Social media vs the news

The defamation lawsuits against Infowars founder Alex Jones and his subsequent removal (“de-platforming”) from Apple, Facebook, Spotify and YouTube vividly illustrate what is at stake in the battles over who gets to determine the tone and content of America’s public sphere. The tech giants’ long overdue decision to address Jones’s hateful assertions and conspiracy theories – which they have helped to distribute, profitably –  suggests their vulnerability to legal and regulatory action. At the same time, however public resistance to the perceived muzzling – downloads of the Infowars app immediately surged in Google’s and Apple’s online stores – show how deeply politicized the issue has become, and how likely it is to further inflame debate over the necessary limits for free speech on campus, in digital forums and in public life.

Most skirmishes in what might be called the social media wars have centred on similar flashpoints. Each new incident has shown that the convergence of media and entertainment has distorted the public sphere in ways that may prove irreparable. As Philip Howard, a professor of internet studies at Oxford, notes in a recent Foreign Policy article  “Social media platforms are designed to deliberately exploit the common predilection for selective exposure — the tendency to favour information that confirms pre-existing views — to reinforce messaging from advertising clients, lobbyists, political campaign managers, and even foreign governments.” Immured in our digital echo-chambers, we have learned to adopt and embrace  political opinions of every stripe, including the most marginal and fantastical, with religious intensity while allowing the former give-and-take of democratic discourse to disappear almost completely.

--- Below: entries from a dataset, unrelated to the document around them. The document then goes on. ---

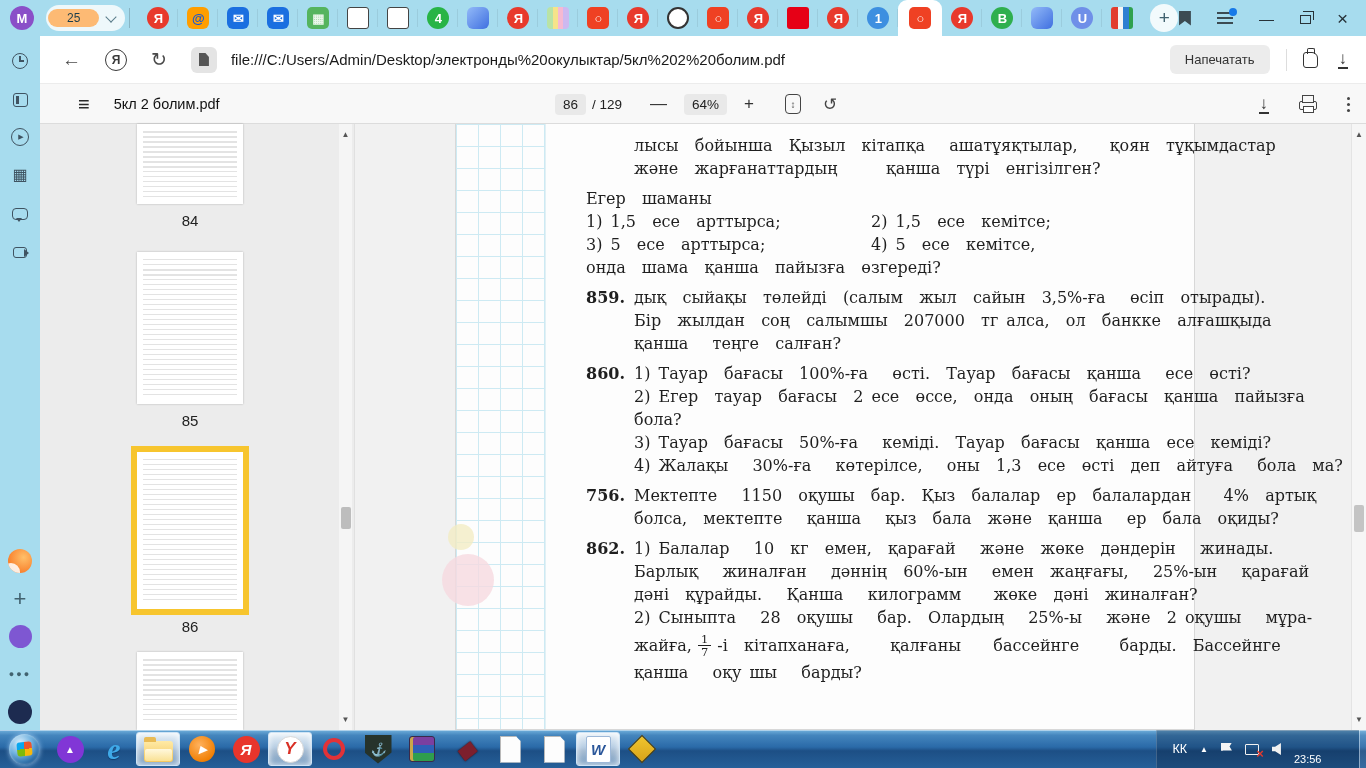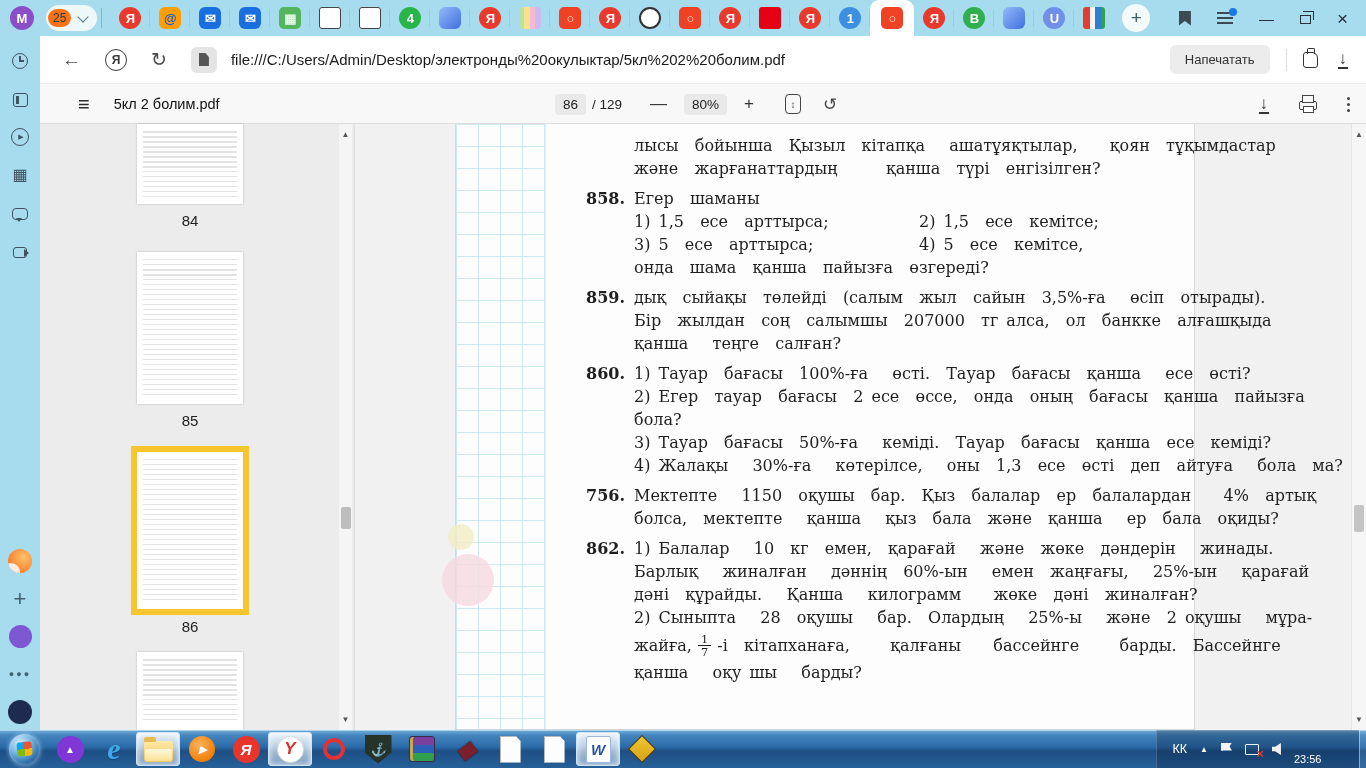--- a/index.html
+++ b/index.html
@@ -13,7 +13,7 @@
             display:flex; align-items:center; justify-content:center; flex:none; }
   .tabcount { margin-left:12px; background:#eef8fb; border-radius:14px; height:26px; display:flex; align-items:center;
               padding:2px; flex:none; cursor:default; }
-  .tc-num { background:#f97316; border-radius:10px; padding:2px 5px; font-size:12px; color:#1c3d4a; }
+  .tc-num { background:#fdba74; border-radius:10px; padding:2px 19px; font-size:12px; color:#1c3d4a; }
   .tc-chev { width:8px; height:8px; border-right:1.6px solid #5a7c8a; border-bottom:1.6px solid #5a7c8a;
              transform:rotate(45deg); margin:0 8px 3px 8px; }
   .tab-divider { width:1px; height:20px; background:rgba(0,0,0,.18); margin:0 8px 0 4px; flex:none; }

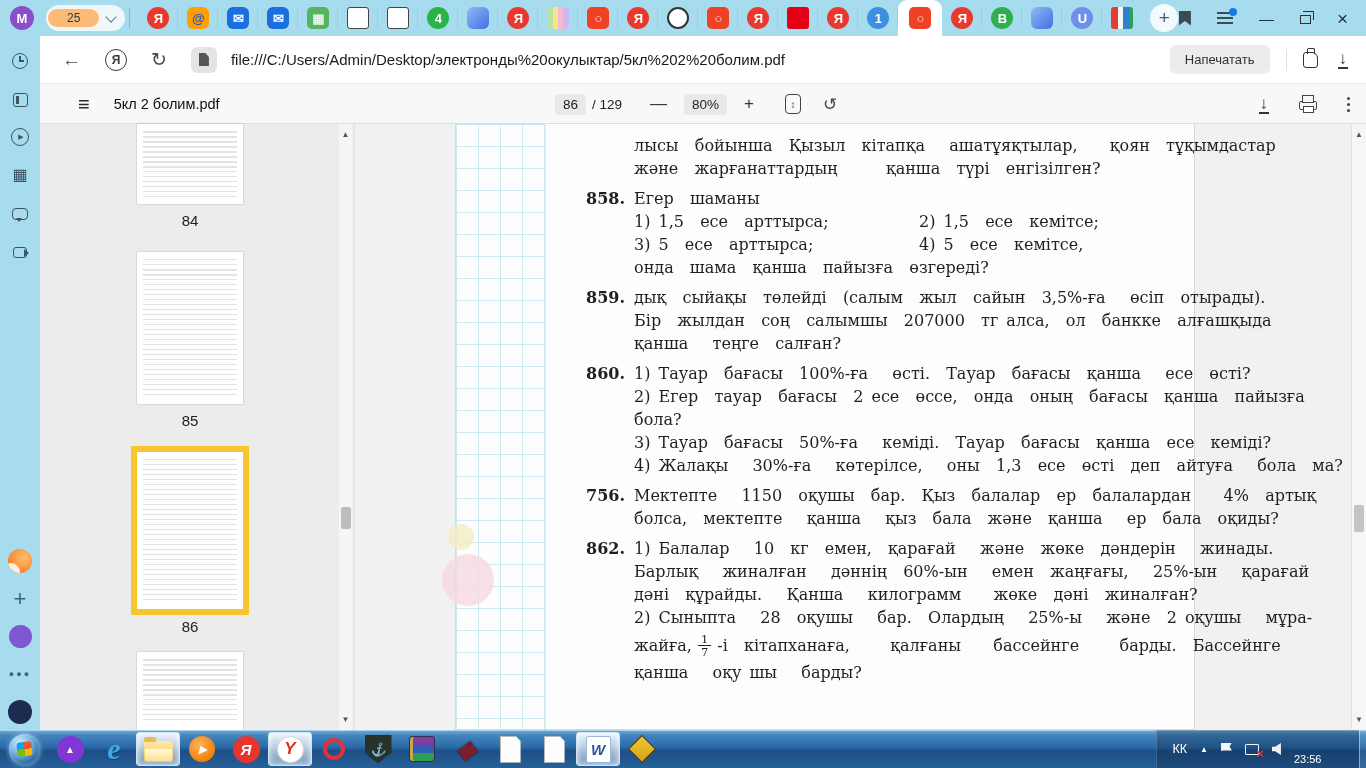--- a/index.html
+++ b/index.html
@@ -332,7 +332,7 @@
         </div>
         <div class="pt-zoom">
           <span class="pt-zbtn">—</span>
-          <span class="chip">80%</span>
+          <span class="chip">64%</span>
           <span class="pt-zbtn">+</span>
         </div>
         <div class="pt-fitrot">

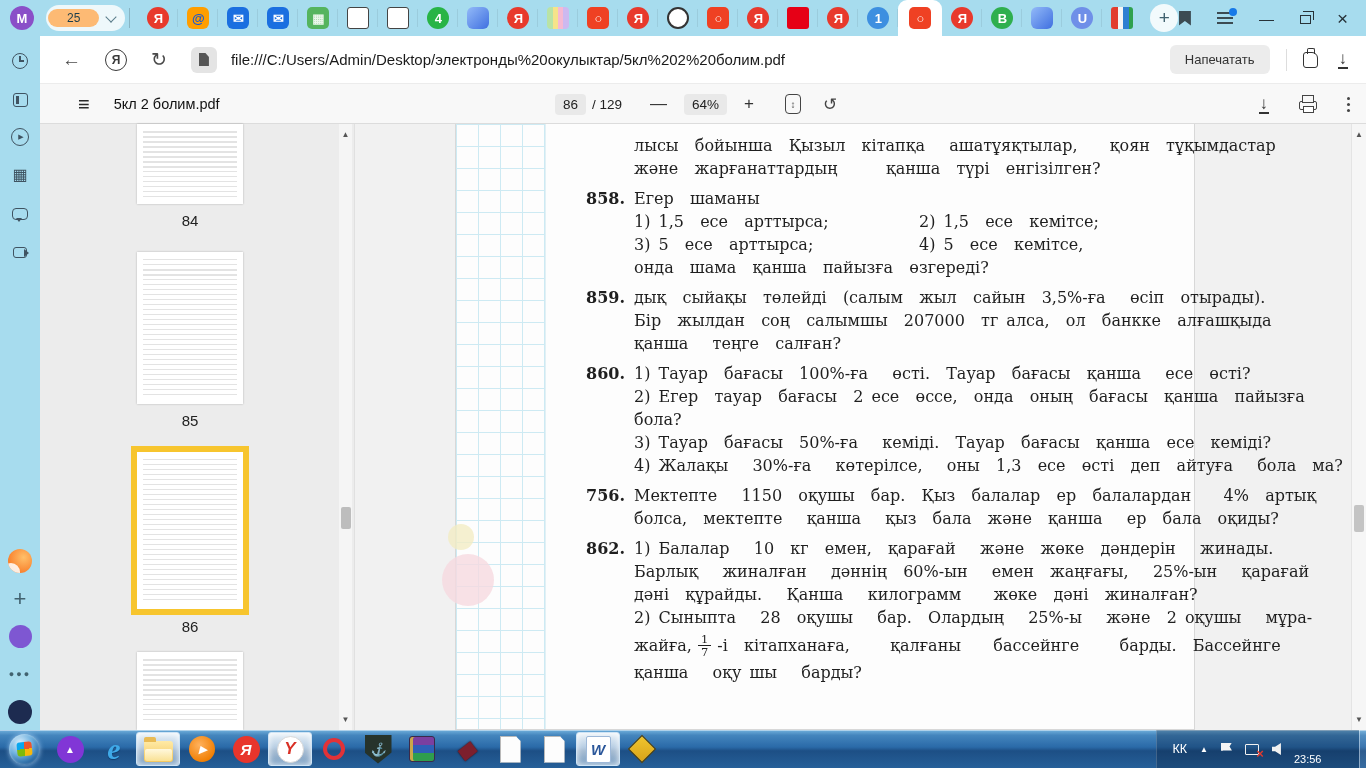--- a/index.html
+++ b/index.html
@@ -385,7 +385,6 @@
               </div>
 
               <div class="prob">
-                <span class="pnum">858.</span>
                 <div class="pbody">
                   <div class="pl">Егер  шаманы</div>
                   <div class="optrow">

Consider, for example, the aftermath of the Parkland school shooting earlier this year. Immediately, Russian controlled Twitter bots began to promote hashtags on both sides of the gun control debate – successfully polarizing the discussion before it had a chance to consider anything else. Shortly afterwards  – echoing assertions about Sandy Hook – there were even conspiracy theories that one of the Parkland survivors was a “crisis actor” playing the role of a victim.

Similar provocations and have been used to amplify the digital noise surrounding Black Lives Matter and other social movements. This sort of interference not only skews public debate away from productive discussions, it undermines democracy. The age of Big Data has enabled social media companies and  data-miners – the line between them is blurred and fading – to weaponise news through the manipulation of our personal data. As Howard observes this “has helped heighten ethnic tensions, revive nationalism, intensify political conflict, and even produce new political crises in countries around the world — all while weakening public trust in journalism, voting systems, and electoral outcomes.”

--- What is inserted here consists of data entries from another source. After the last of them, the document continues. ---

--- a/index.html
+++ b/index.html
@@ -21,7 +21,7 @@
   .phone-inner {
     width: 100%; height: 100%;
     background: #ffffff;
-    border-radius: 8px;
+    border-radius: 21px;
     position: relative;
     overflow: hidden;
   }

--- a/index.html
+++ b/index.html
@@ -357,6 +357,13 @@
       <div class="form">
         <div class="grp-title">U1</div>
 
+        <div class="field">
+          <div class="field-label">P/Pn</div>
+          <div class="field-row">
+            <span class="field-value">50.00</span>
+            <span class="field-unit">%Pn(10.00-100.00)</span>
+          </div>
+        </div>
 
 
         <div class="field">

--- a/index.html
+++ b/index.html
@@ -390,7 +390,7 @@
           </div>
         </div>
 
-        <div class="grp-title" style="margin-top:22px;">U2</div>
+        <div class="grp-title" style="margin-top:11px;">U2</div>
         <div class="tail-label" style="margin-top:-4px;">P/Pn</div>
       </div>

The influence of conspiracy theories on public opinion should not be underestimated. Three years after the 9/11 attacks a Zogby poll found that 49 percent of respondents believed the US government “knew in advance that attacks were planned …[and] consciously failed to act.” Two years later 36 percent of those polled by a Scripps-Howard survey believed that “federal officials either participated in the attacks on the World Trade Center or took no action to stop them”. As the legal scholar Cass Sunstein has noted, when a population no longer shares a repository of agreed facts on such key issues, it can easily succumb to anti democratic levels of disinformation and distrust.

Cambridge Analytica’s questionable past in the Caribbean has already shown the dangers of granting social media companies and data miners access to our data. The ubiquity of similar scandals elsewhere suggests that other political actors in the Caribbean are likely to manipulate public opinion in similar ways. If, like US regulators and politicians, we fail to recognize this threat and take appropriate countermeasures, it would be naive to expect our public sphere to fare any better.